Voilà un spectacle qui va (r)éveiller la lubricité des jeunes et moins jeunes femmes (ainsi que celle des hommes, et pourquoi pas des pandas #I/O Gazette journal moderne), tant les torses vigoureux et dorés des cinq interprètes sont une source de ravissement, un plaisir scopique autant qu’un appel haptique qui donnent envie d’embarquer immédiatement sur un cargo en espérant y trouver, davantage que des Philippins affairés, les moussaillons danseurs de « Glaucos ». Car oui, nous sommes sur un bateau qui tangue, au milieu de marins acrobates secoués par une mer dont les vagues seraient des coups de langue dans leur direction. Remercions celle-là, ou le dieu qui l’habite – Glaucos, figure marine de la mythologie grecque –, de faire swinguer le navire, cabrer la poupe, c’est l’occasion d’amener nos énergiques matelots en sarouel à d’impressionnantes torsions, de spectaculaires propulsions qui feraient passer la gravité pour un fait alternatif. Sur un navire instable, mieux vaut être en mouvement soi-même. Leurs corps domptés se meuvent avec la légèreté de l’écume, au point que leur élément semble être moins l’eau que l’air, matière dans laquelle ils puisent d’invisibles appuis, le paroxysme du spectacle étant une séance de pole dance sur mât – là, on passe carrément notre permis bateau.

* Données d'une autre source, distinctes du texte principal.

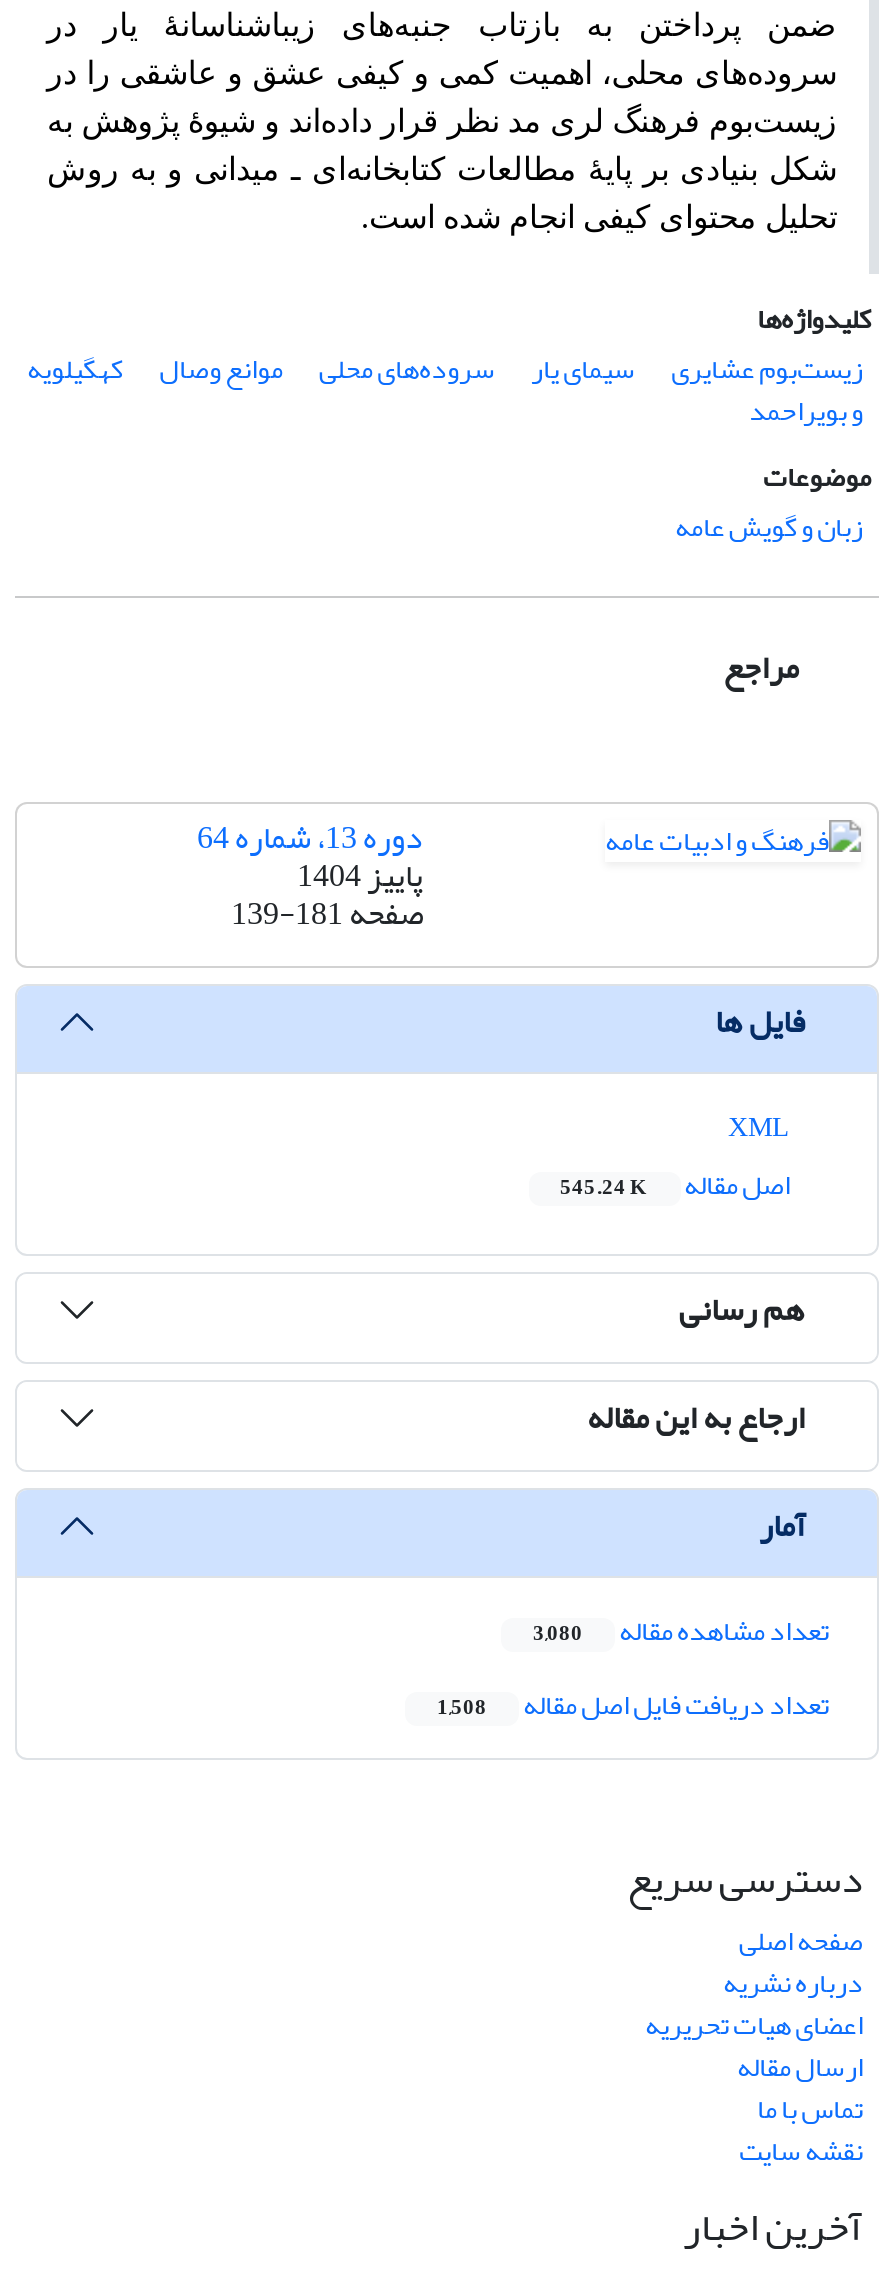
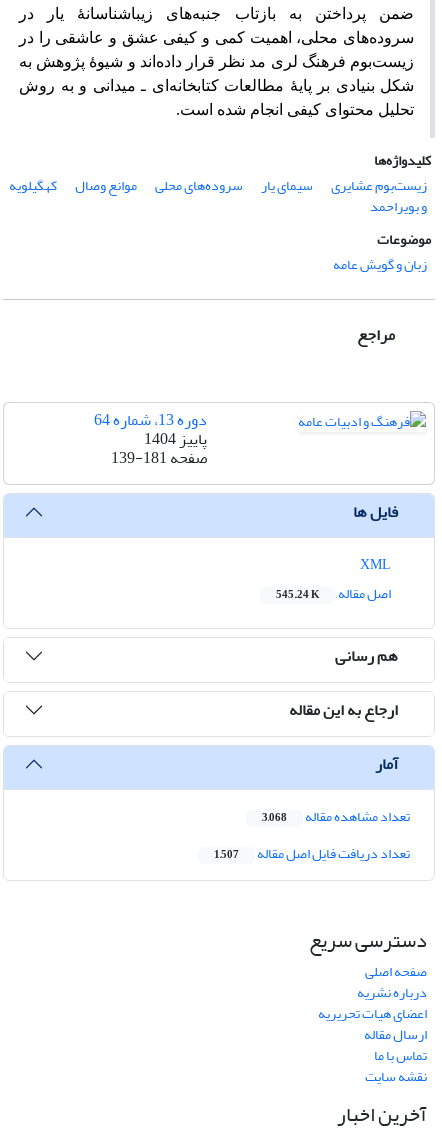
- تعداد مشاهده مقاله 3,080
+ تعداد مشاهده مقاله 3,068

- تعداد دریافت فایل اصل مقاله 1,508
+ تعداد دریافت فایل اصل مقاله 1,507
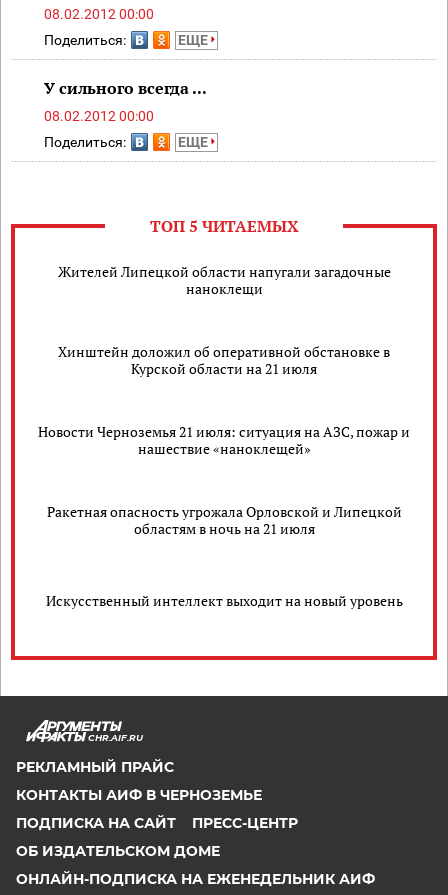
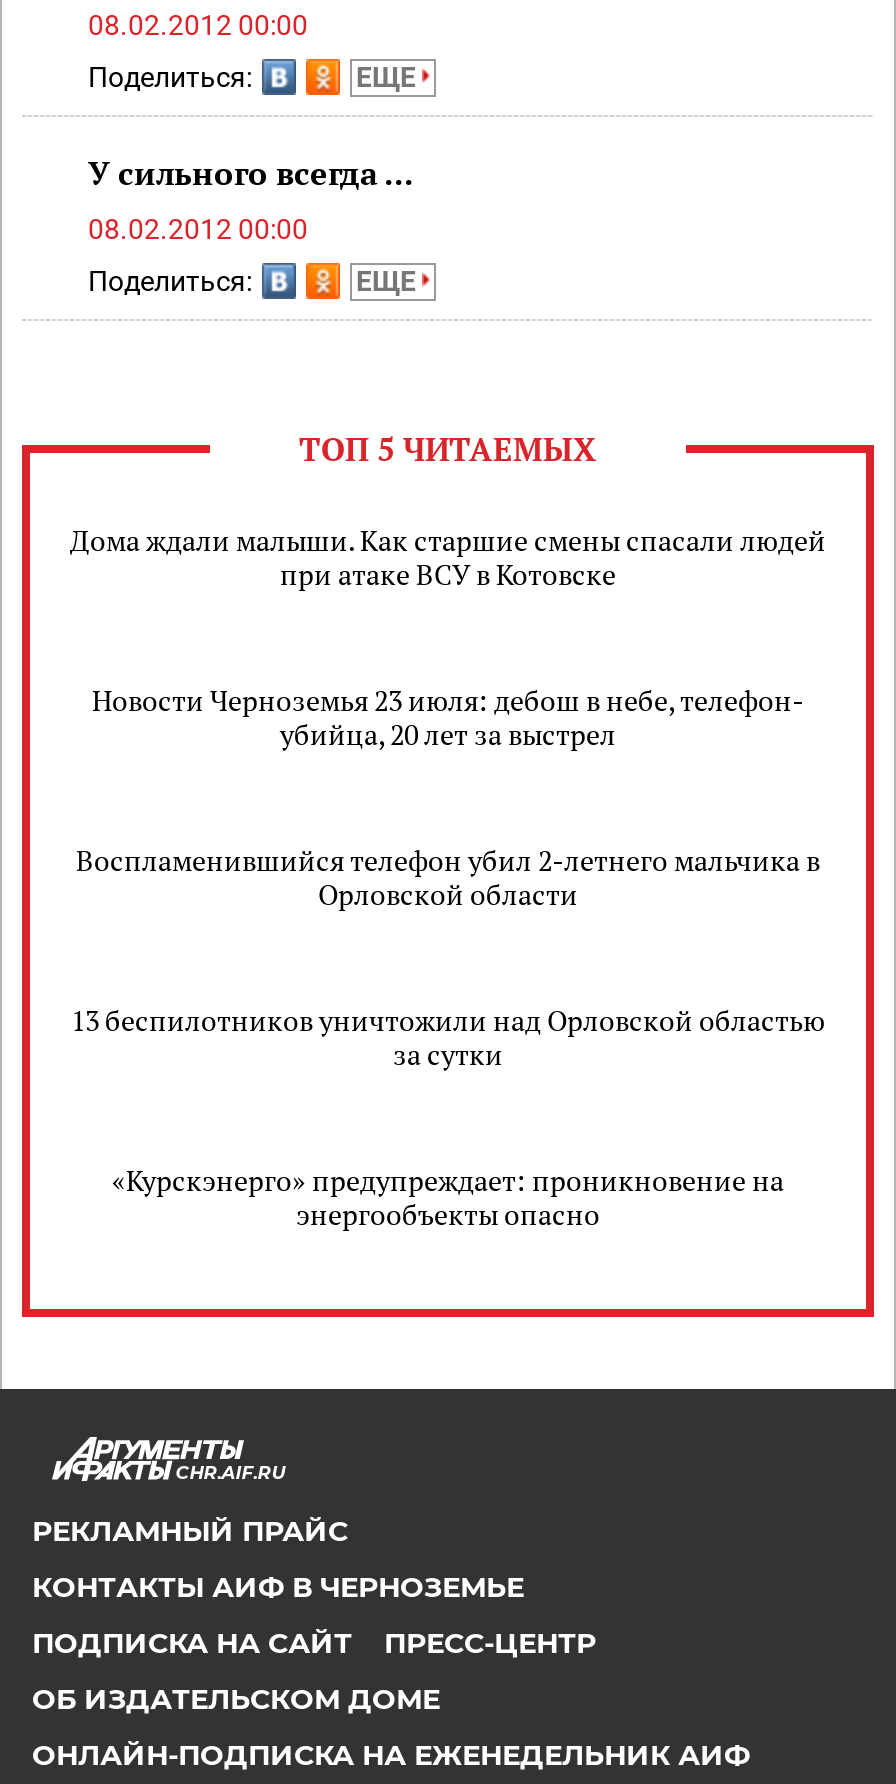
- Жителей Липецкой области напугали загадочные
- наноклещи
+ Дома ждали малыши. Как старшие смены спасали людей
+ при атаке ВСУ в Котовске

- Хинштейн доложил об оперативной обстановке в
- Курской области на 21 июля
+ Новости Черноземья 23 июля: дебош в небе, телефон-
+ убийца, 20 лет за выстрел

- Новости Черноземья 21 июля: ситуация на АЗС, пожар и
- нашествие «наноклещей»
+ Воспламенившийся телефон убил 2-летнего мальчика в
+ Орловской области

- Ракетная опасность угрожала Орловской и Липецкой
- областям в ночь на 21 июля
+ 13 беспилотников уничтожили над Орловской областью
+ за сутки

- Искусственный интеллект выходит на новый уровень
+ «Курскэнерго» предупреждает: проникновение на
+ энергообъекты опасно
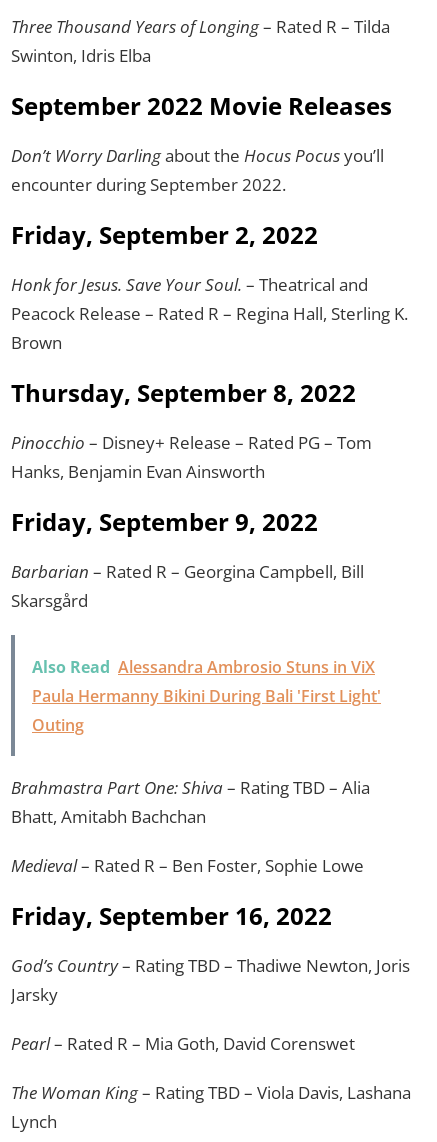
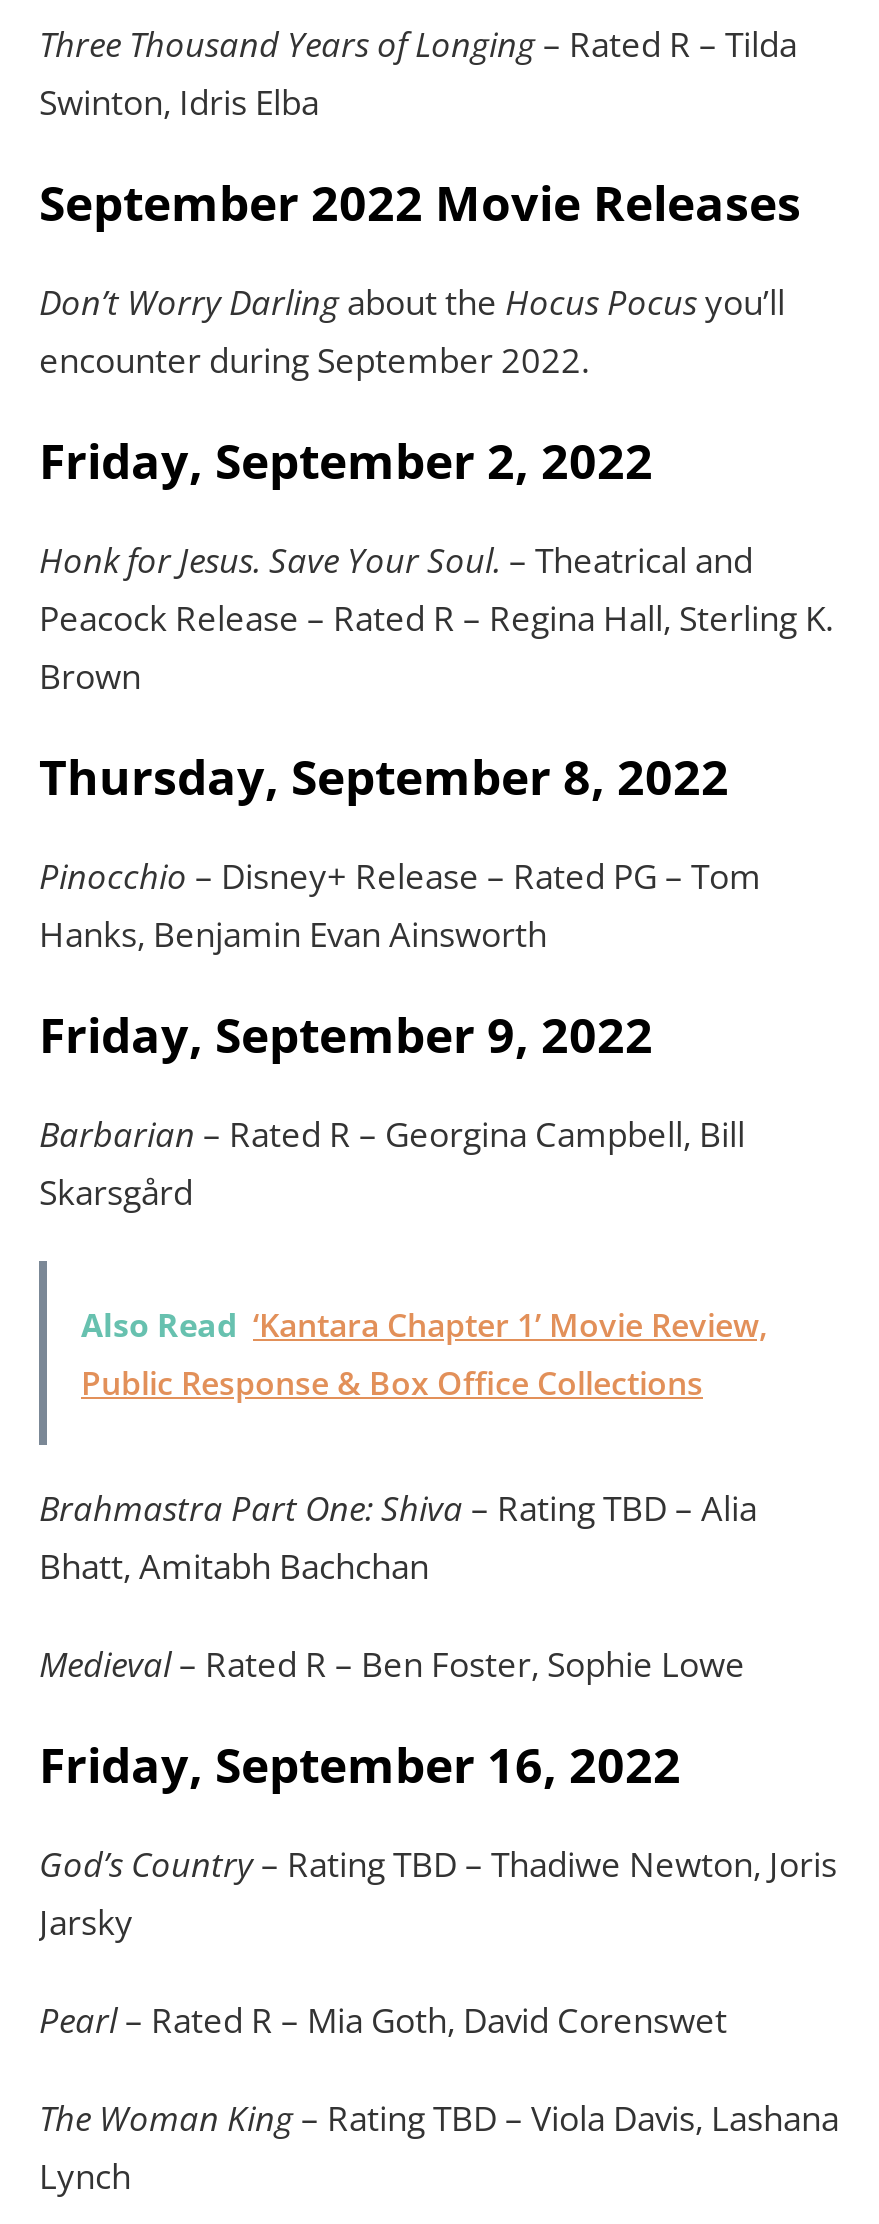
- Also Read Alessandra Ambrosio Stuns in ViX
- Paula Hermanny Bikini During Bali 'First Light'
- Outing
+ Also Read ‘Kantara Chapter 1’ Movie Review,
+ Public Response & Box Office Collections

Laver le pavillon est l’occasion d’un balai de ballets, version hip-hop plus que « Fantasia » : tournant en dérision leur propre virilité, les danseurs désamorcent leur caricature, transformant la figure du marin en un objet d’humour, à l’opposé de l’habituel sérieux taciturne qu’on lui prête. La belle composition originale à la guitare qui les accompagne confère à leur traversée un charme de conte populaire. « Glaucos » est un spectacle généreux, qui s’adresse au spectateur, renouant avec un sentiment que le contemporain a trop tendance à faire passer pour coupable, machiavélien parce que jouant sur les apparences : la séduction. Ce qui séduit ici, c’est d’abord l’immédiate sensation du plaisir qu’ils prennent à danser, c’est cette manifestation explicite d’une joie qui ne se cache pas. Quant à la sueur, dont on voit les perles naître au fur et à mesure de l’effort, déposant à la surface de leurs muscles dignes d’un cours d’anatomie une pellicule luisante qui rappelle l’eau qui les entoure, elle les nimbe d’une aura de corps suintant donc vivant.